**Dataset records:**
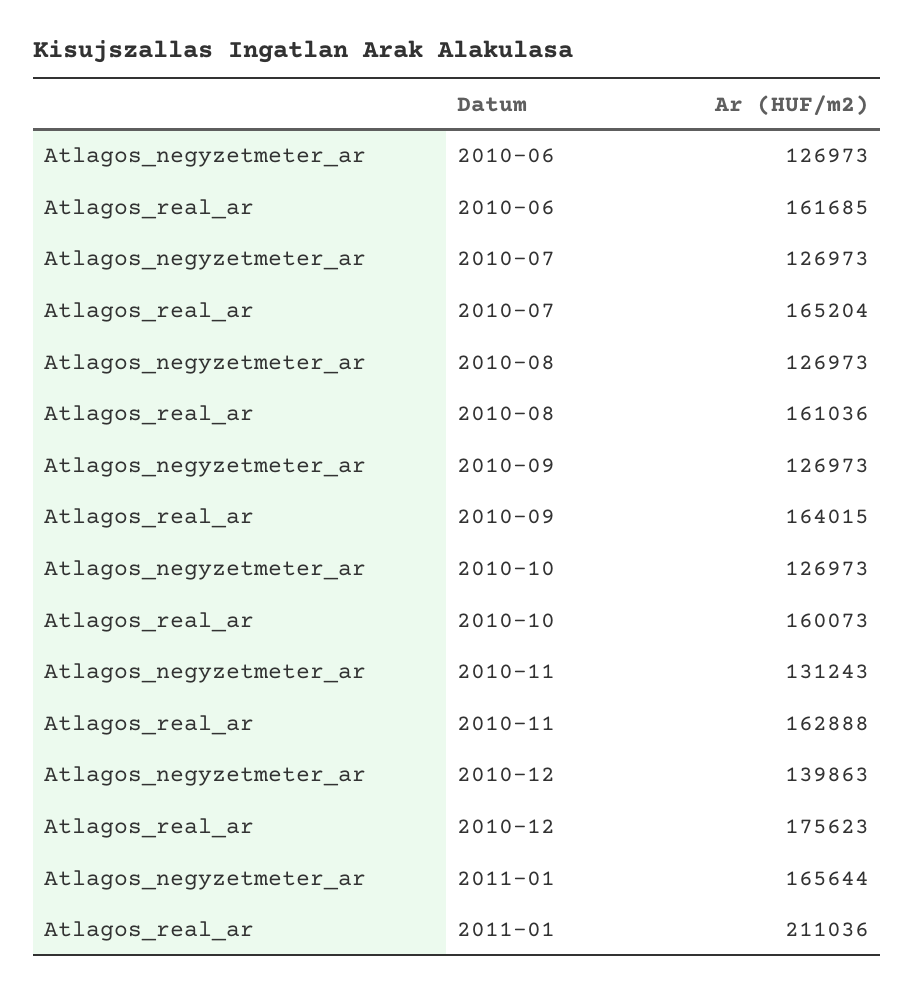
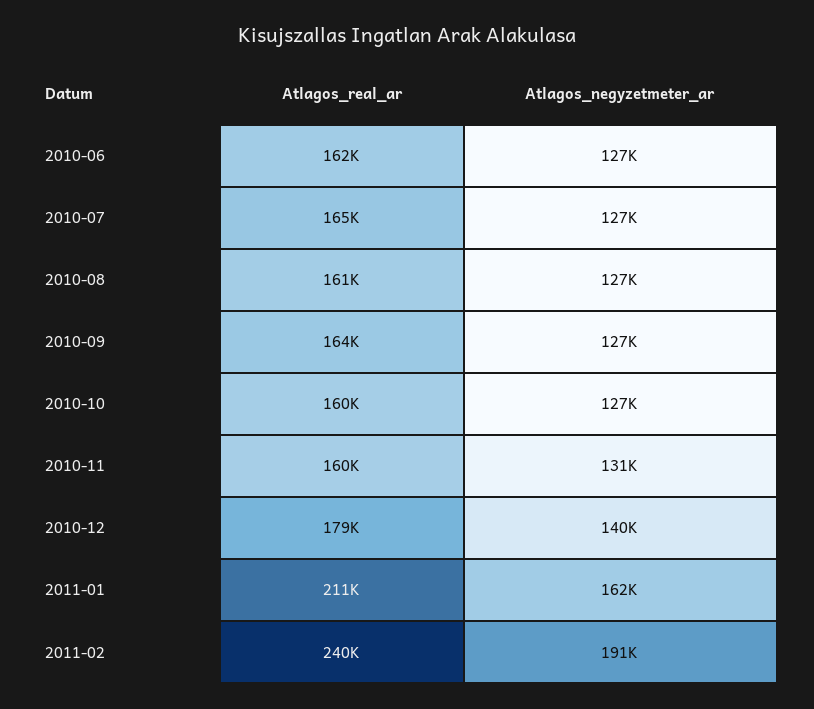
Atlagos_real_ar, 2010-11: 162888 -> 160000
Atlagos_real_ar, 2010-12: 175623 -> 179000
Atlagos_negyzetmeter_ar, 2011-01: 165644 -> 162000
Atlagos_real_ar, 2011-02: none -> 240000
Atlagos_negyzetmeter_ar, 2011-02: none -> 191000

**What the task asks:** Look at the records above. Copy every line where the string "none" occurs.

**Your response:**
Atlagos_real_ar, 2011-02: none -> 240000
Atlagos_negyzetmeter_ar, 2011-02: none -> 191000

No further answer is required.